Crescete la bilingue

Ma non aspettatevi un genio


Nicla Panciera

  Poliglotti e geniali o, quantomeno, brillanti. Il bilinguismo mantiene il cervello giovane, preserva la materia bianca nell’area prefrontale, rende più veloce il ragionamento, più potenti la memoria e l’attenzione, più efficace il processo decisionale e tiene perfino alla larga la demenza. Insomma, regala una riserva di risorse cognitive tale da garantirci una mente in forma ad ogni età.

  Gettati così alle spalle i timori di un eccessivo sovraccarico del cervello quando è ancora in via di sviluppo, paure che fino a qualche anno fa angosciavano tanti genitori, la tendenza si è invertita. Pur di non privare il proprio pargolo di questi vantaggi intellettivi, oggi molti padri e madri,potendoselo permettere, investono grandi somme in prestigiose scuole private con docenti stranieri e, perché no, in una tata non italiana. E come dare loro torto? Sono in molti a declamare le meraviglie del bilinguismo, a
cominciare dagli stessi ricercatori. Mase le cose non stessero
realmente così?

   La ricerca del neurologo Da anni Sergio Della Sala, neurologo e psicobiologo, direttore dell’unità di «Human Cognitive Neuroscience» dell’Università di Edinburgo, studia gli effetti non verbali del bilinguismo. «Dopo molti test - spiega - ci siamo accorti della maggiore facilità di pubblicare i risultati positivi del bilinguismo piuttosto che quelli negativi». La volontà di vederci chiaro, così, l’ha spinto ad analizzare gli «abstract », ovvero i risultati preliminari delle ricerche in corso presentate ai congressi dedicati al bilinguismo dal 1999 al 2012. Risultato, pubblicato su «Psychological Science », la rivista dell’Association for Psychological Science: esiste uno scarto significativo tra gli studi condotti e quelli poi realmente pubblicati.

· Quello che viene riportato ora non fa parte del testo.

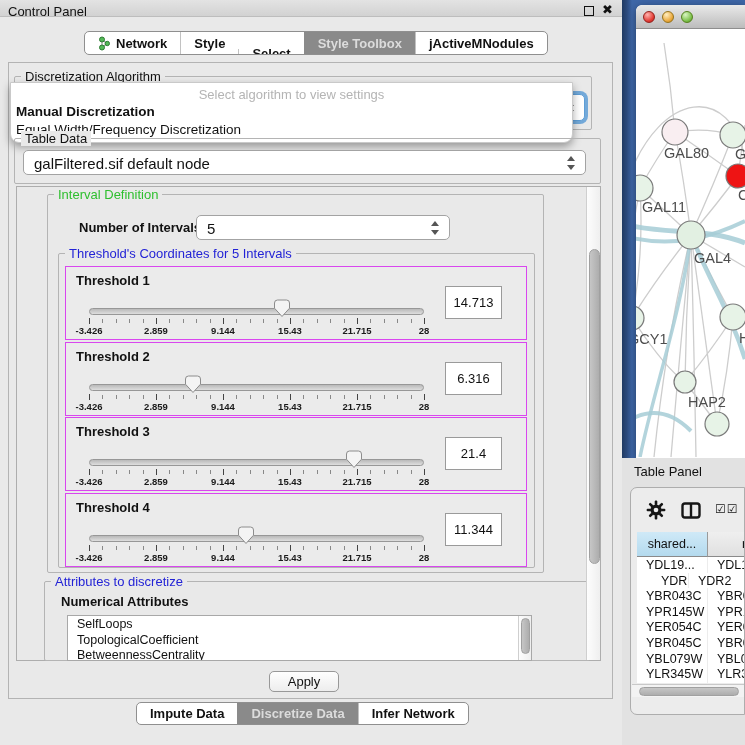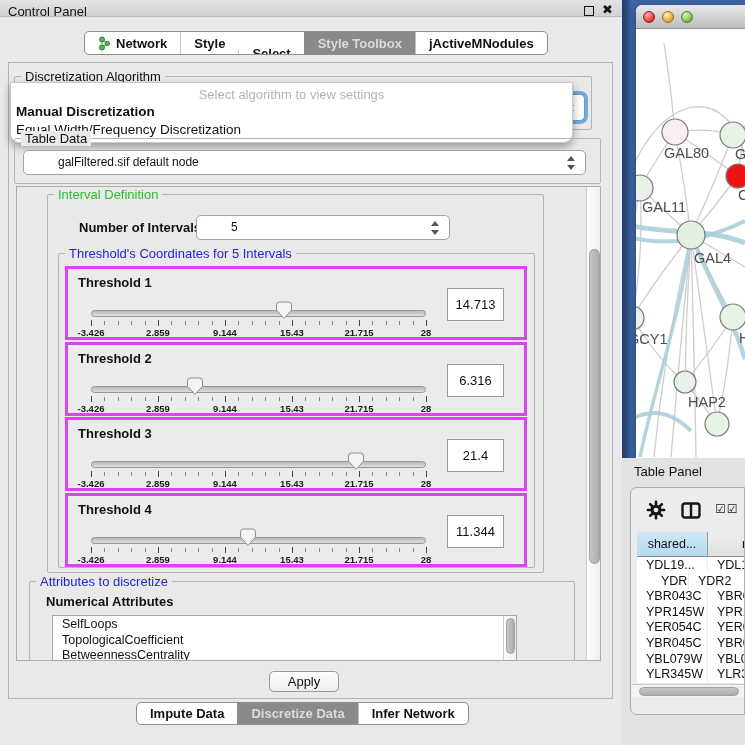"galFiltered.sif default node" .combo .combo-text { font-size: 12px -> 15px; margin-left: 24px -> none }
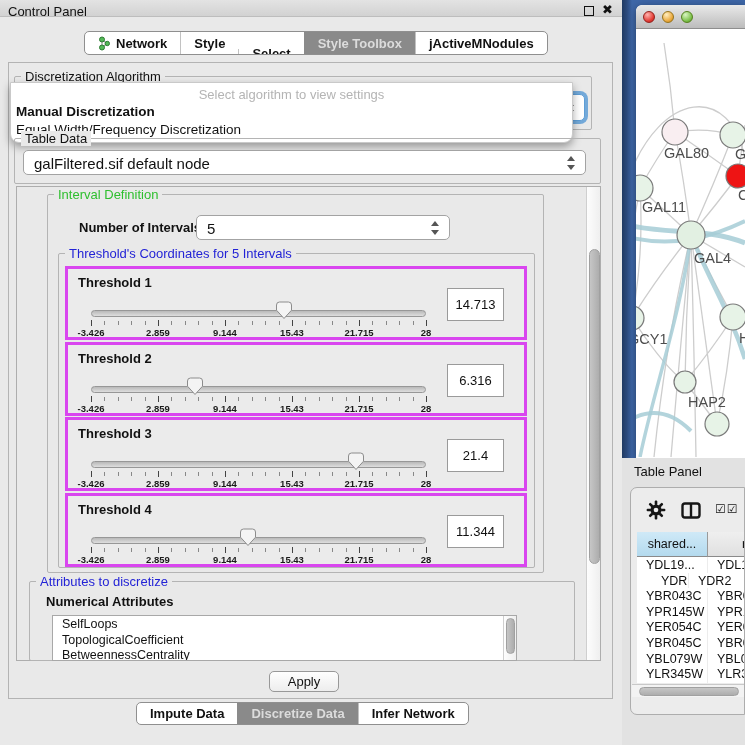"Threshold 1" .tpanel { border: 3px solid #d946ef -> 1px solid #d946ef }
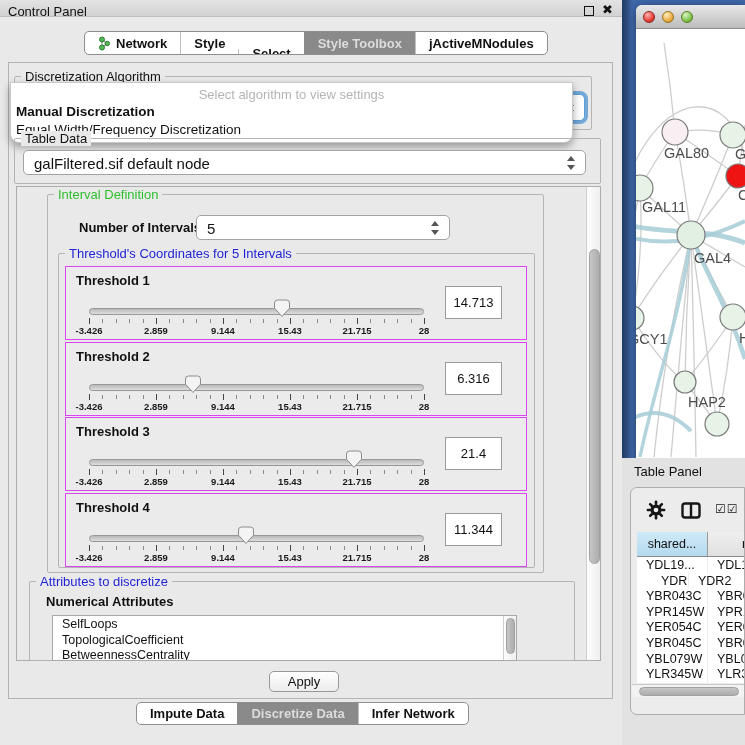"Attributes to discretize" div.groupbox { left: 12px -> 27px }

Del centinaio di «abstract» considerati, il numero di quelli che andavano verso una conferma della superiorità cognitiva dei bilingue - in particolare nei test di controllo cognitivo - poco si discostava dagli altri che confutavano, parzialmente o totalmente, questa ipotesi. Eppure, il 68% dei primi è stato pubblicato, a fronte del 29% dei secondi.

  «Abbiamo fatto notare che lo stato delle conoscenze non permette di considerare i vantaggi cognitivi del bilinguismo come un fatto acquisito e che, se un beneficio esiste, non è così pervasivo come si è voluto credere», commenta Della Sala, che non nega comunque vantaggi di altro tipo, «come la gioia di socializzare con stranieri, la possibilità di godere di un romanzo o di un film in lingua originale o l’allargamento di propri orizzonti culturali»

  La vicenda solleva, quindi, una questione scottante: come i risultati della ricerca vengono selezionati e come la conoscenza possa venire distorta dal processo di pubblicazione dei risultati stessi.

  I lgioco dei risultati Le variabili sono tante: i ricercatori sono guidati dall’imperativo «Pubblica o muori» («Publish or perish») e le riviste sono più propense a pubblicare risultati positivi, più certi dal punto di vista statistico rispetto a quelli negativi, senza dimenticare l’«effetto carrozzone » per il quale anche gli studiosi tendono ad aderire alle posizioni più accettate.